Deuxièmement : liaison urgente pour relancer l’activité commerciale : ouvrir des passages commerciaux sûrs, reprendre l’accès aux matières premières et au carburant, et créer un système temporaire de paiements transfrontaliers pour contourner les restrictions de transfert avec les banques régionales.
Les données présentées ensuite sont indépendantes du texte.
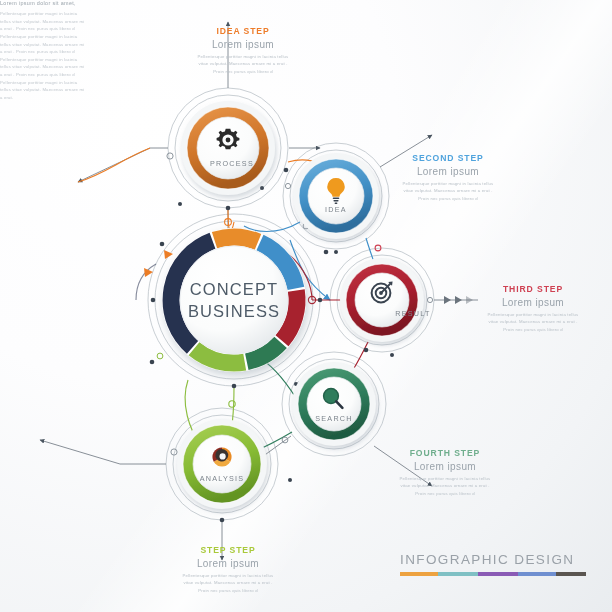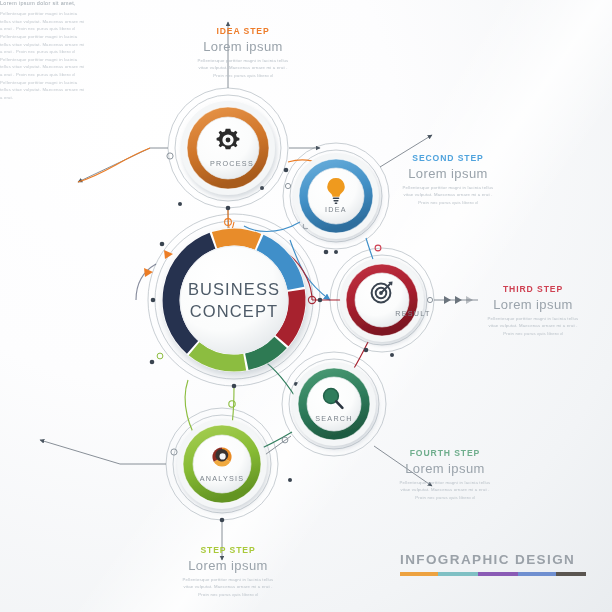"Lorem ipsum" .co-sub { font-size: 13px -> 10px }
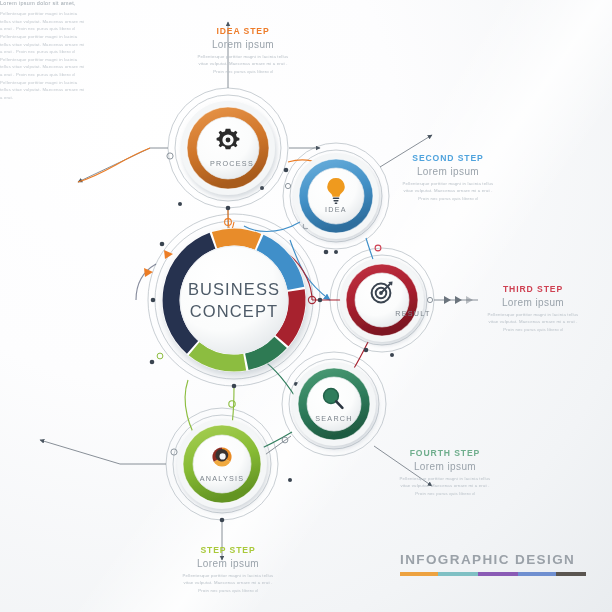"BUSINESS" div { order: before "CONCEPT" -> after "CONCEPT" }
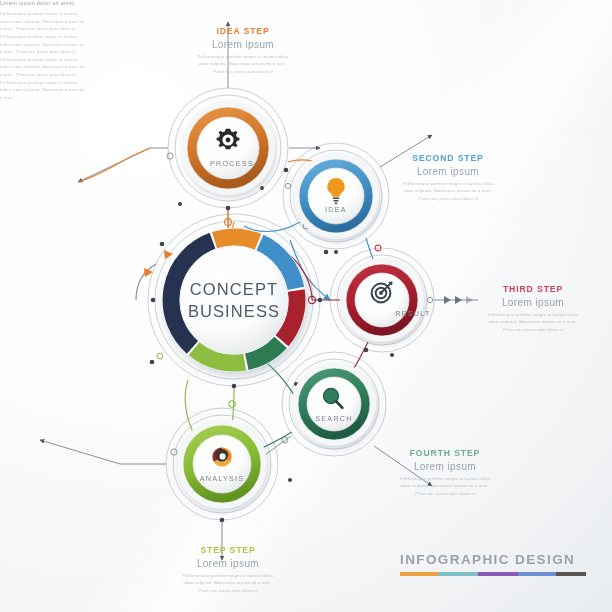"INFOGRAPHIC DESIGN" #brand { font-weight: bold -> none }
Sans cette étape, le secteur privé restera incapable de répondre à la demande, et les vagues de faillites et de chômage se poursuivront.

Troisièmement : un plan de reconstruction progressif et ciblé accompagné de conditions de gouvernance et de transparence : se concentrer sur les infrastructures vitales (électricité, eau, hôpitaux et écoles) en deux phases — une réponse d’urgence pour rétablir les services de base, puis un processus de reconstruction à moyen terme intégrant le secteur privé local et générant des emplois durables. Cela nécessite une alliance internationale avec des mécanismes de contrôle clairs pour garantir que les fonds soient dirigés vers des projets économiques productifs et non seulement vers une aide temporaire.

Enfin, il ne faut pas oublier la dimension sociale : élargir les programmes de protection sociale temporaire liés à la formation professionnelle pour réintégrer les travailleurs dans des opportunités d’emploi potentielles, avec des programmes de ciblage clairs pour les groupes les plus pauvres de Gaza et de la Cisjordanie. Ce n’est qu’en intégrant la protection avec les opportunités d’emploi et la reconstruction que l’impact du choc économique pourra être atténué.

Le rapport nous présente une vérité incontournable : les chiffres ne sont pas seulement des indicateurs administratifs, mais des histoires de foyers ayant perdu leur source de revenus, d’enfants ayant perdu leur éducation, et de communautés nécessitant un plan pour retrouver la capacité de vivre dignement. La réponse effective doit être rapide, intégrée, politique et financière à la fois, sinon nous assisterons à une économie fragmentée que seule une génération future pourra reconstruire.